Some people just aren’t going to get it, that’s the risk we
take, and if we waited until everyone might understand what we are doing then we
would wait forever. God took a great
risk as well, because lots of people didn’t understand what God was doing, lots
of people still don’t understand what God is doing, and they rejected
Jesus. They rejected the greatest gift
because they didn’t understand, and if God had waited and said that God would
wait until everyone was ready and able to receive to Jesus, that no one would
reject him, well we would still be waiting.
I’m sure that most of us have that gift that was made for us by a child
that we treasure, not because they spent a lot of money on it, maybe even
sometimes not because they spent a lot of time, but we treasure it because we
know where it was coming from and that it was made for us. It was relational. It was a present and presence, so what if our
gift giving looked like that?
And this isn’t about having to be artistic, sometimes it is,
but not always, there are some of us we know we would burn down the house if we
had to attach pasta to some cardboard with a glue gun. But there are different ways of doing the
same thing. Rick McKinley, one of the
cofounders of Advent Conspiracy, tells the story of a teenage boy who got his
dad a bag of his favorite coffee, but coffee he didn’t normally buy because it
was expensive. And he gave it to his
father with a note that said, you can only drink this coffee when we are
sitting down together for us to talk.
That is a gift of presence, for both parties. That is a gift in which he had to spend more,
because it’s about spending less except when we have to spend more, does that
make sense, but he spent more so that he could in turn give more. Do you think that gift said “Dad, I love you”

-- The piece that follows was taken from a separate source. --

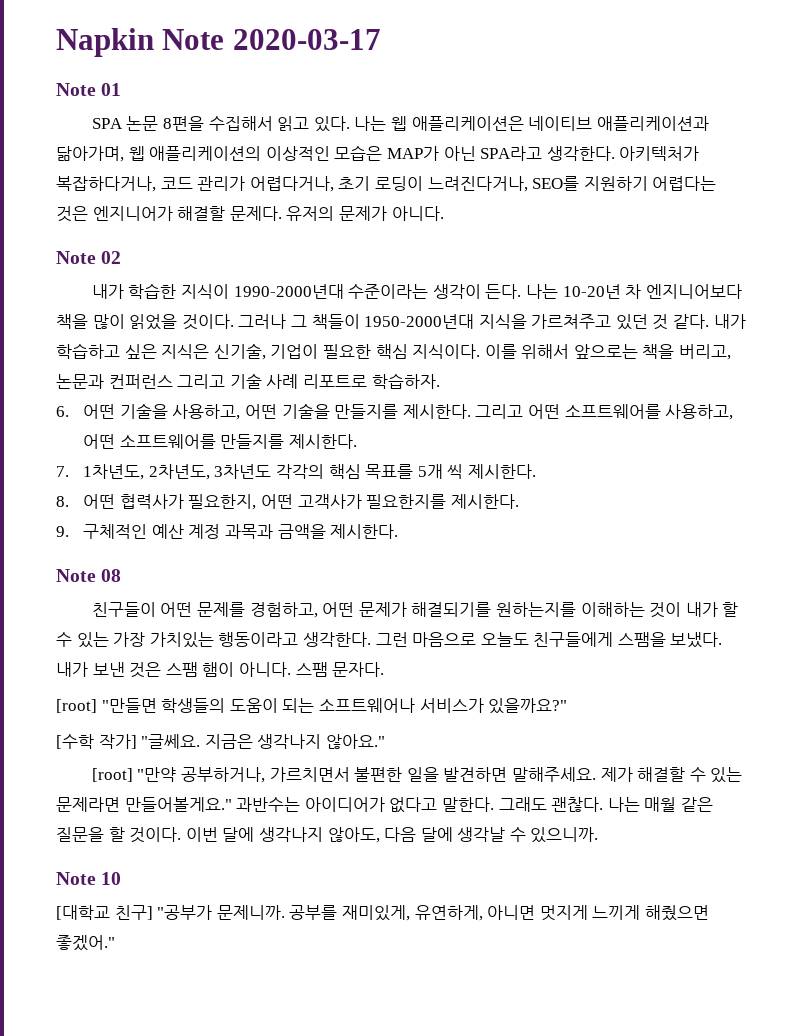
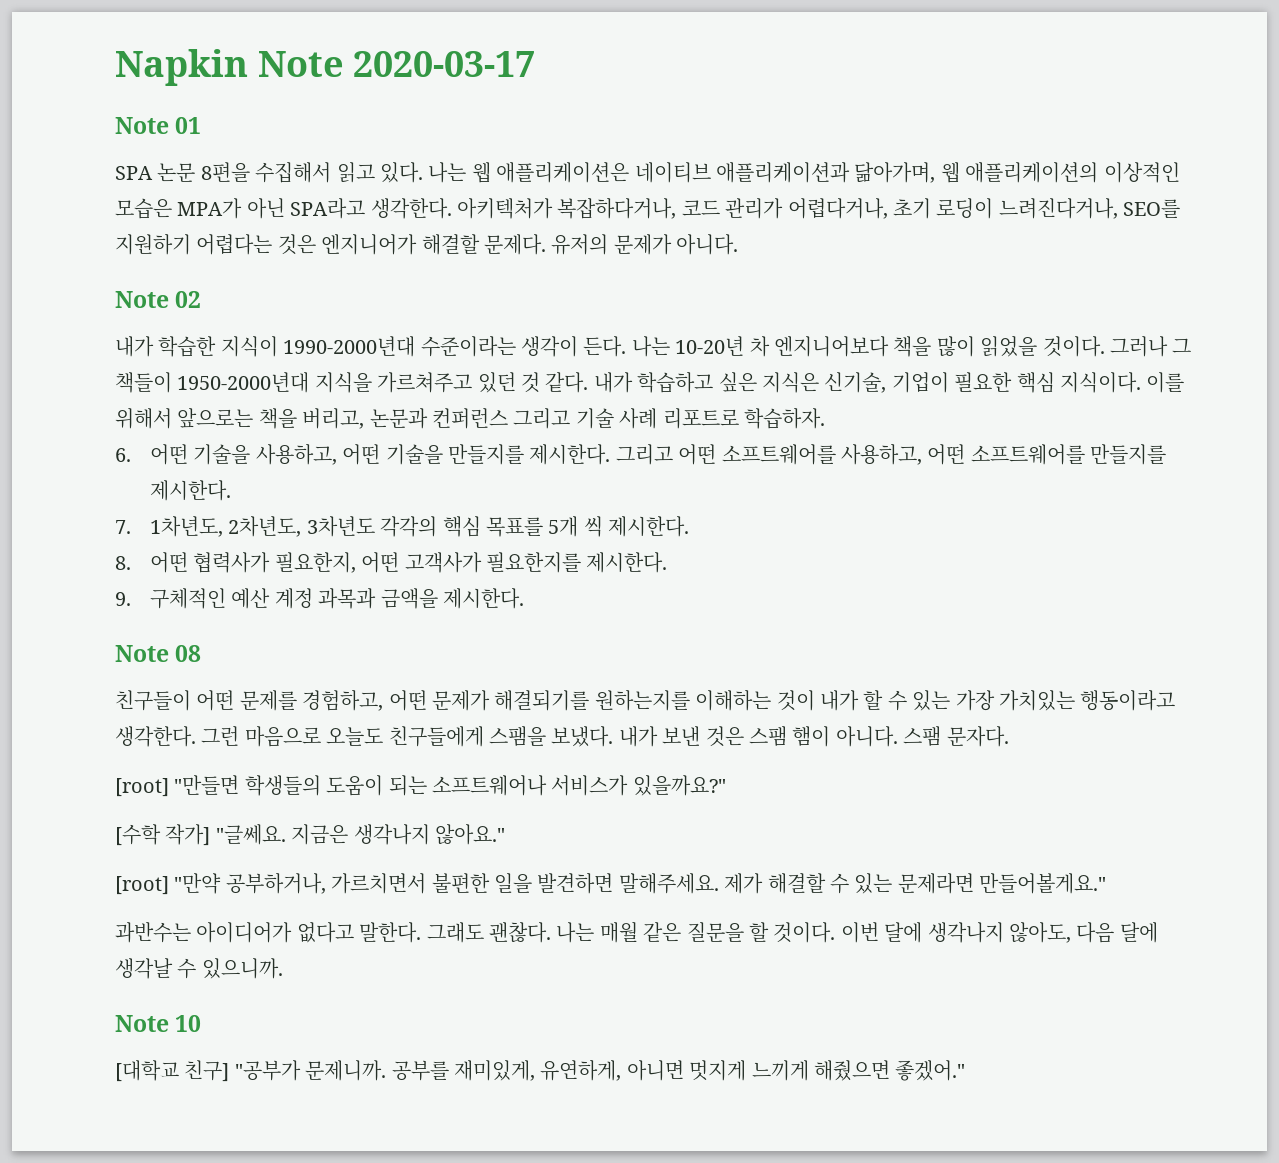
[386,146,439,161] MAP가 -> [177,198,243,219] MPA가
(232, 804) none -> (1107, 883) //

more than a new tie would have? Or how
about a father who gave his daughter, who was a senior in high school a blank
journal, and he also gave himself one, with the request and the promise that
they would write in it every day in this significant year of transition with
her about to leave home for the first time to go to college, of overprotective
parents, and what it means to let go, of becoming an adult and watching your
child become an adult, and then they would exchange the journals the next
Christmas. That’s a gift about
relationship. That’s a gift about presence, that’s a gift that cannot be found
on a shelf, that takes some thought and some dedication.
Sometimes you might give a gift that doesn’t really give
until years down the line. Every year on
Christmas Eve, Linda’s father read Clement Clarke Moore’s A Visit from St.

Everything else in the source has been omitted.